◆ Exercise
Print the line containing "Grass-Fed Steak: 3" and every line after it exactly as written, through the end of the records.
──────── Dataset content
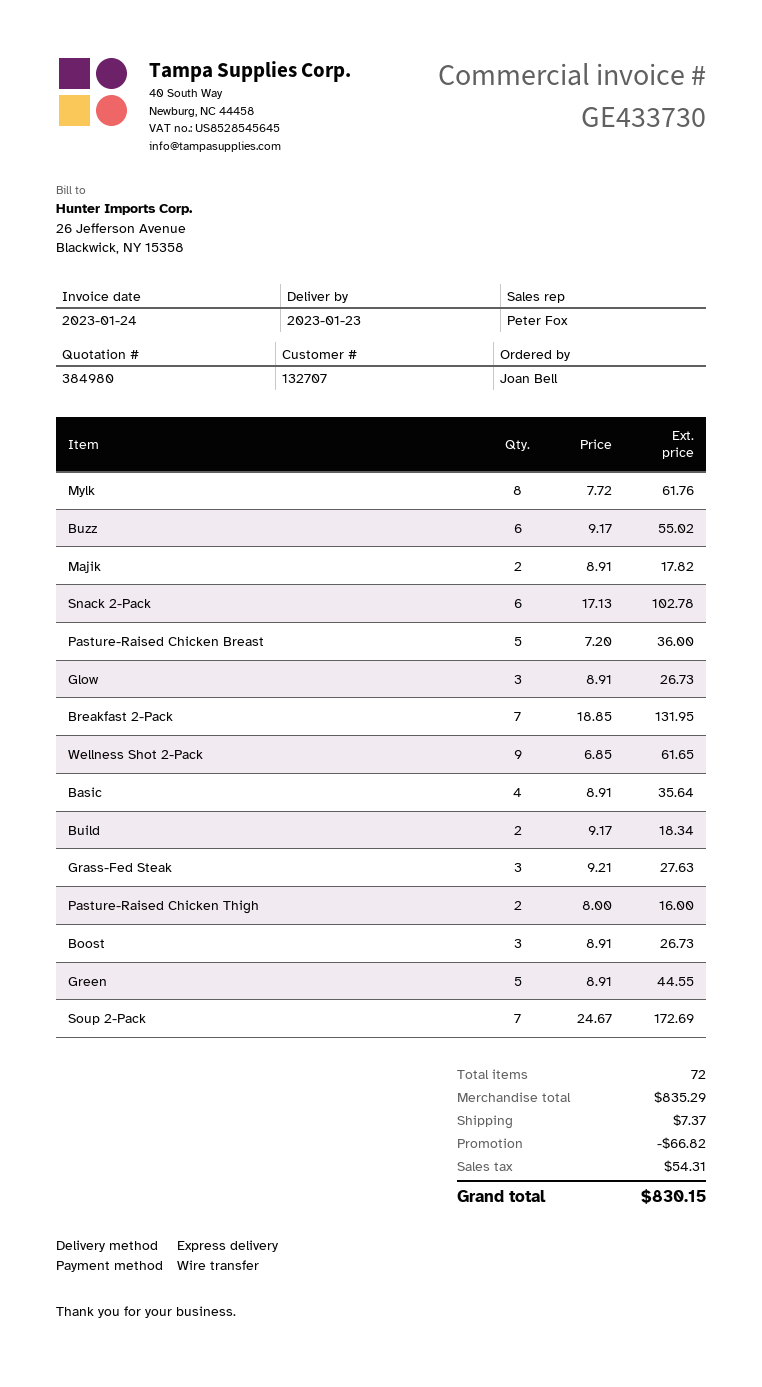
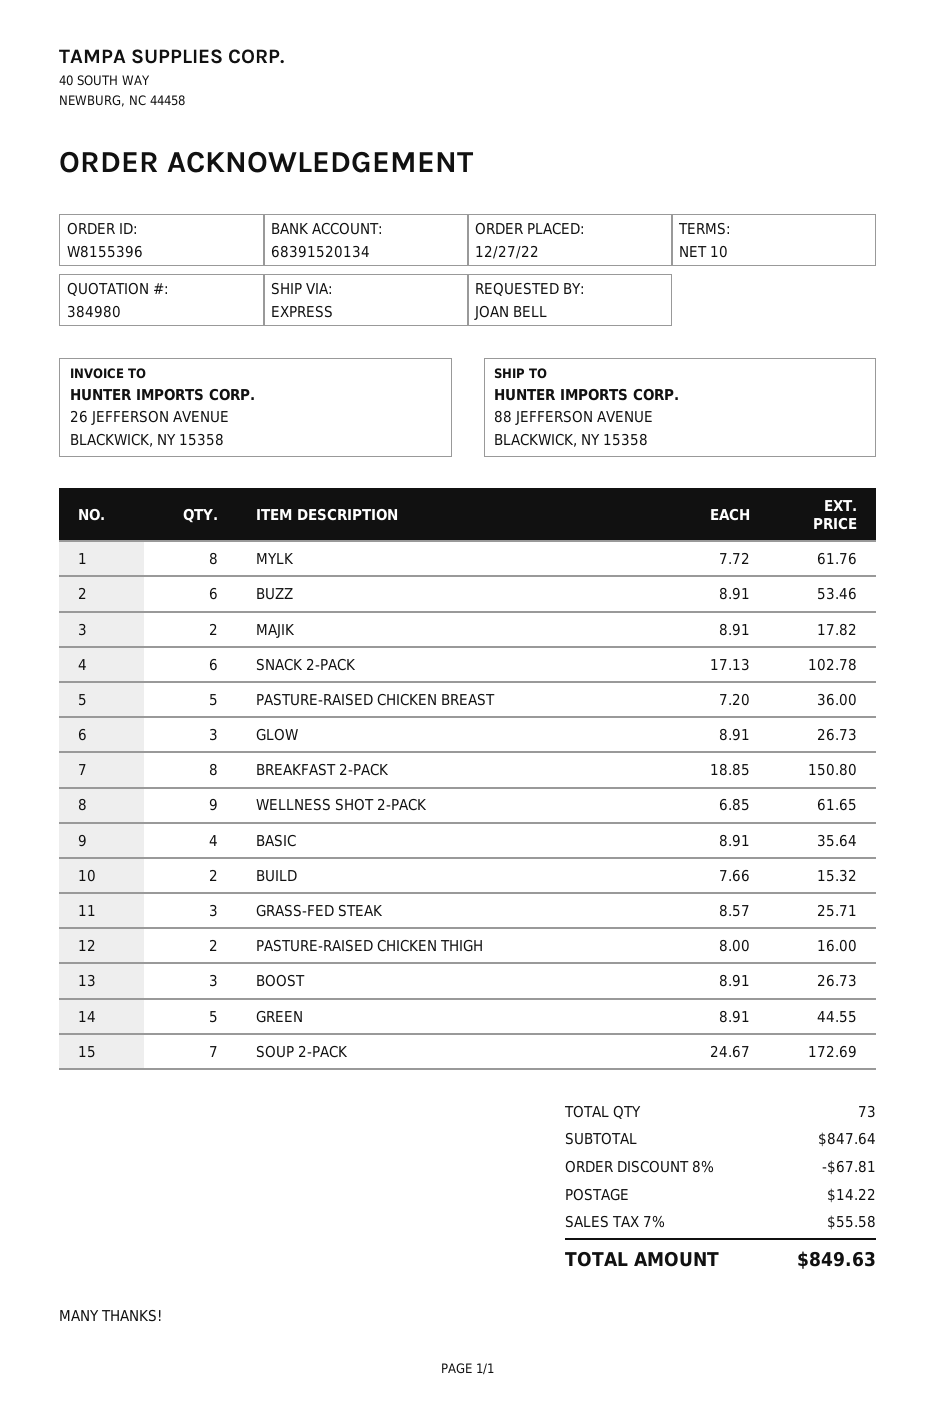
Buzz: 6 x 9.17 = 55.02 -> 6 x 8.91 = 53.46
Breakfast 2-Pack: 7 x 18.85 = 131.95 -> 8 x 18.85 = 150.80
Build: 2 x 9.17 = 18.34 -> 2 x 7.66 = 15.32
Grass-Fed Steak: 3 x 9.21 = 27.63 -> 3 x 8.57 = 25.71
total quantity: 72 -> 73
subtotal: 835.29 -> 847.64
discount: 66.82 -> 67.81
shipping: 7.37 -> 14.22
tax: 54.31 -> 55.58
total: 830.15 -> 849.63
────────────────
◆ Result for this task
Grass-Fed Steak: 3 x 9.21 = 27.63 -> 3 x 8.57 = 25.71
total quantity: 72 -> 73
subtotal: 835.29 -> 847.64
discount: 66.82 -> 67.81
shipping: 7.37 -> 14.22
tax: 54.31 -> 55.58
total: 830.15 -> 849.63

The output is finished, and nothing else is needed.